Я пишу не столько потому, что недельный срок подходит, не столько потому, что хочется писать, а на совести есть ложь, в которой надо признаться. Во вторник, когда я вам писал*, я расчувствовался просто оттого, что погода была хорошая, а мне показалось, что мне хочется говеть и что я чуть-чуть не такой святой, как ваша старушка. Оказалось же, что один говеть и говеть хорошо я был не в состоянии. Вот, научите меня. Я могу есть постное, хоть всю жизнь, могу молиться у себя в комнате, хоть целый день, могу читать Евангелие и на время думать, что все это очень важно; но в церковь ходить и стоять, слушать непонятые и непонятные молитвы, и смотреть на попа и на весь этот разнообразный народ кругом, это мне решительно невозможно. И от этого вот второй год уж осекается мое говенье. В четверг я уехал в деревню, встретил с своими праздник и весну, перецеловался с мужиками (у них бороды пахнут удивительно хорошо весной), попил березового сока, перепачкал все надетые для праздника платья детям (няня ужасно меня разбранила), набрал цветов, желтеньких и лиловых, и вернулся назад в Москву, — зачем? не знаю. Как будто забыл что-то, а не знаю что. В вас-то, у вас-то, я думаю, как хорошо! Вы, разумеется, отговели, с этим-то главное вас поздравляю. Какой, я думаю, праздник в вас и около вас! Хоть немножко мне уделите этого сиянья. Дайте позавидовать. Завидовать хорошему есть одно мое хорошее качество. Кланяйтесь очень всем вашим. Паша — мудрец, великий мудрец! Что она прорезала платье, это ничего. Платье зарастет, а ежели бы она солгала, она бы сделала больно всем вам и себя бы испортила, а теперь вы ею занимаетесь. Даже и тетя ее, которой она прорезала платье, наверно простила ее. Вы, слегка шутя, пишете, что Борис Алексеевич и m-me Мальцова хорошо расположены ко мне, а я этому просто рад, потому что они мне очень симпатичны*. Пожмите от меня изо всех сил руку Борису Алексеевичу, так крепко, чтобы только не больно, и Мальцовой тоже морально пожмите так, чтобы только не больно. Часто бывает, что простодушный Вавило от души желает пожать руку (морально) и пожмет так, что раздавит там что-нибудь; кольцо или пальцы очень тонки и нежны. Я этого самого долго боялся с вами; но теперь уже привык к мысли, что неотесанный Вавило может с вами и перед вами выделывать свои дикие эволюции, не сделав вам больно.

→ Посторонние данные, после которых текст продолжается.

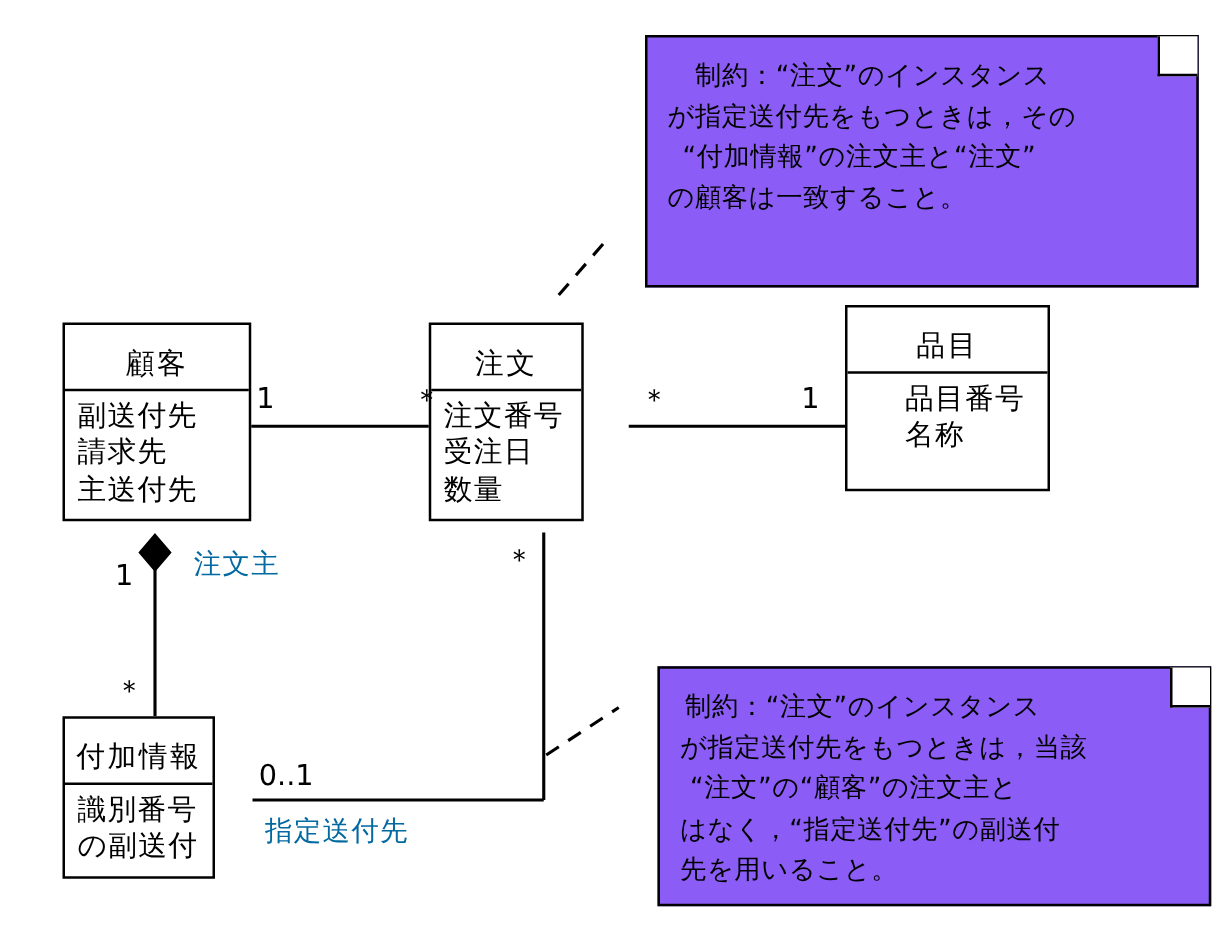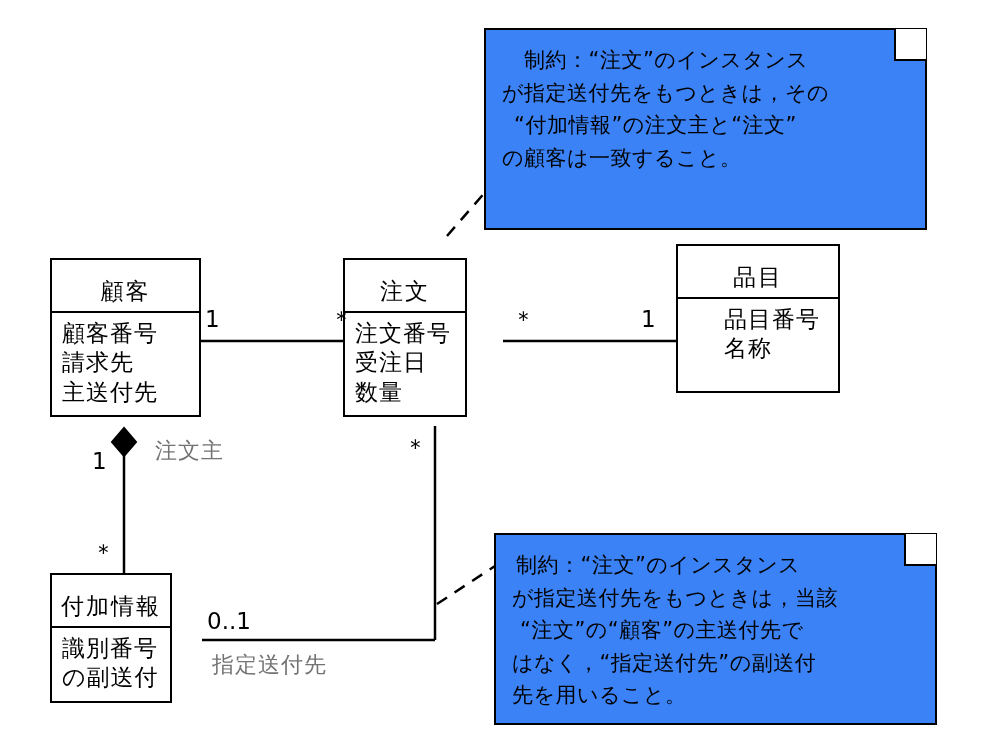"制約：“注文”のインスタンス" .note { background: #3b82f6 -> #8b5cf6; margin-left: none -> 32px }
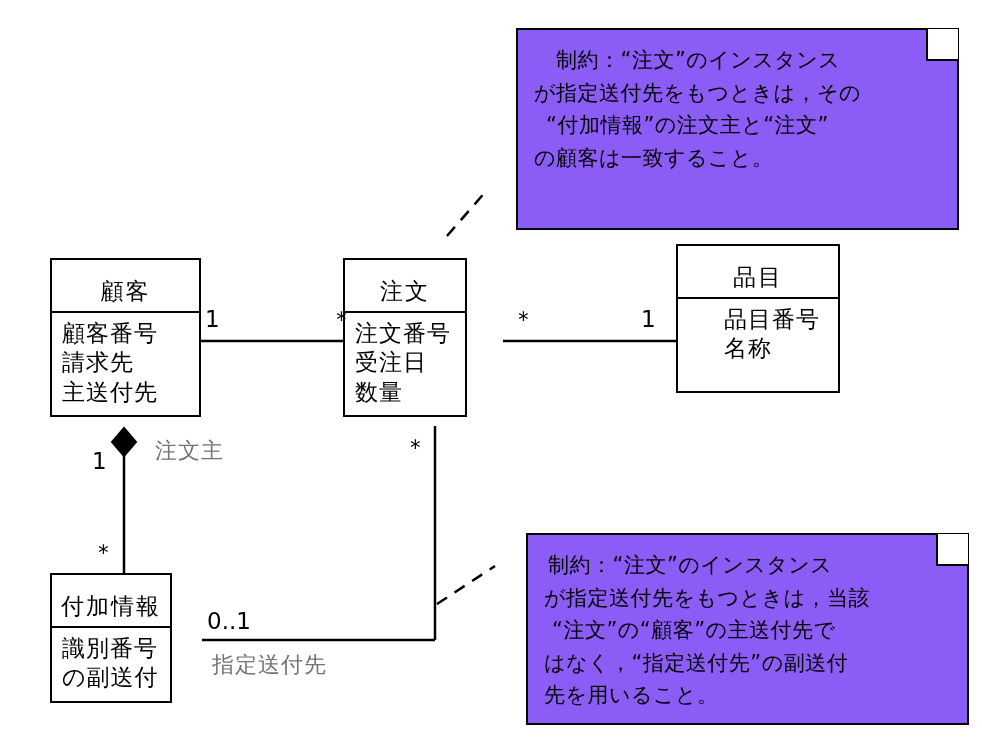"顧客番号" div { text: 顧客番号 -> 副送付先 }
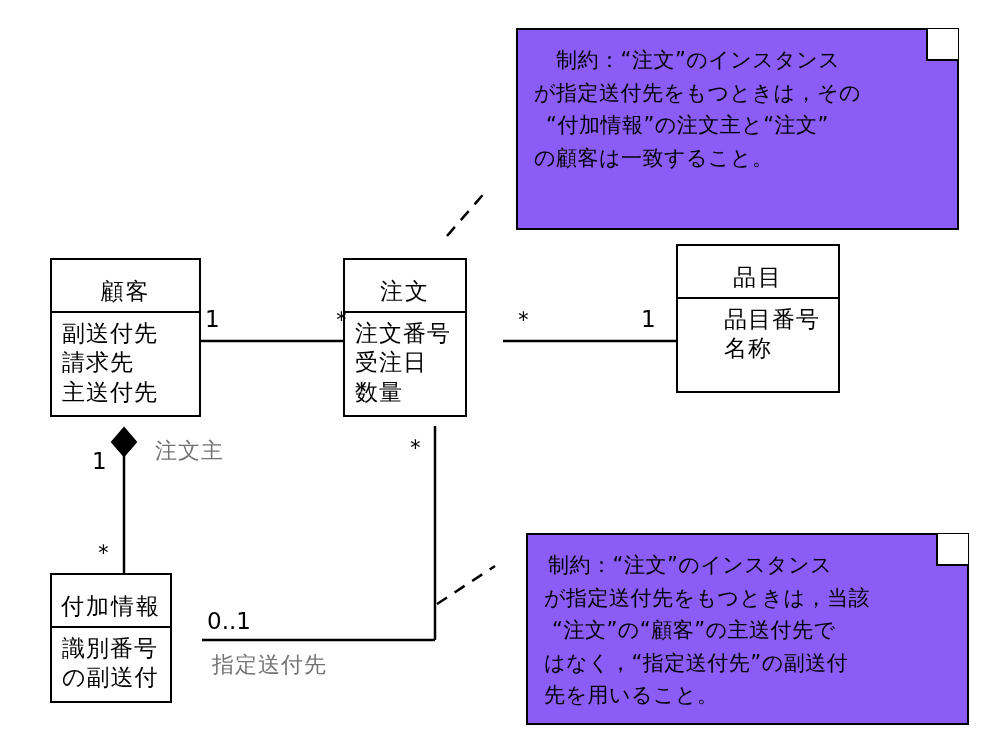"注文主" .lbl { color: #737373 -> #0369a1 }
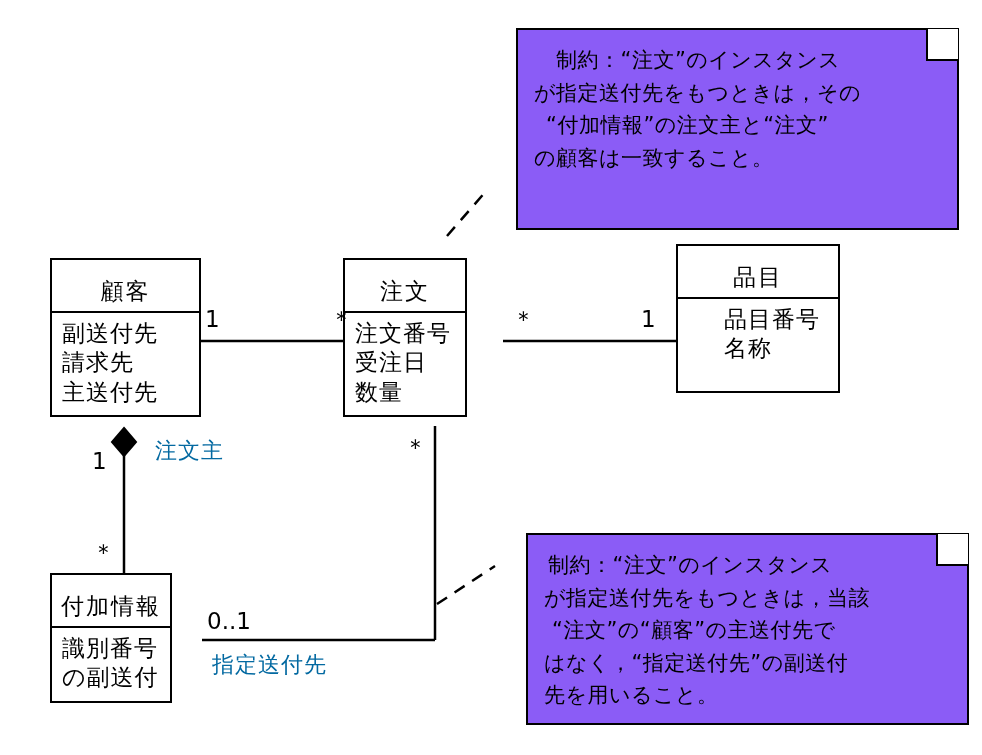"“注文”の“顧客”の主送付先で" div { text: 主送付先で -> 注文主と }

Впрочем, и вы крепки и здоровы.
Вы пишете, что ежели бы я так, как вы, понял удовольствие быть вечером в Лизиной комнате за селянкой и т. д., то не уехал бы; а я говорю, что ежели бы вы поняли, как я, это удовольствие, то тотчас же, не дожидаясь поезда, пешком ушли бы в Москву или в Троицу. Это — Капуа*, вредная для нашего брата работника. Только изредка, когда учитель очень доволен, можно задавать себе такие рекреации. Вы, может быть, так сказали, а для меня эти 10 дней останутся, как Clarens, дорогими воспоминаниями на всю жизнь*. Для меня это отдых, утоление жажды, и именно тем-то и приятный, что ничего не случается, ничего не ожидается, не жалеется, а хорошо, со всех сторон хорошо. Для вас это, должно быть, так же странно, как для рыбы, которая, сидя в реке, услыхала бы, что человек, запыленный, обожженный, измученный, радуется тому, что он сел в эту реку, и не знает всех рыбьих неприятностей, и сидит только до тех пор, пока освежится, не дожидая того, чтобы ему стало холодно.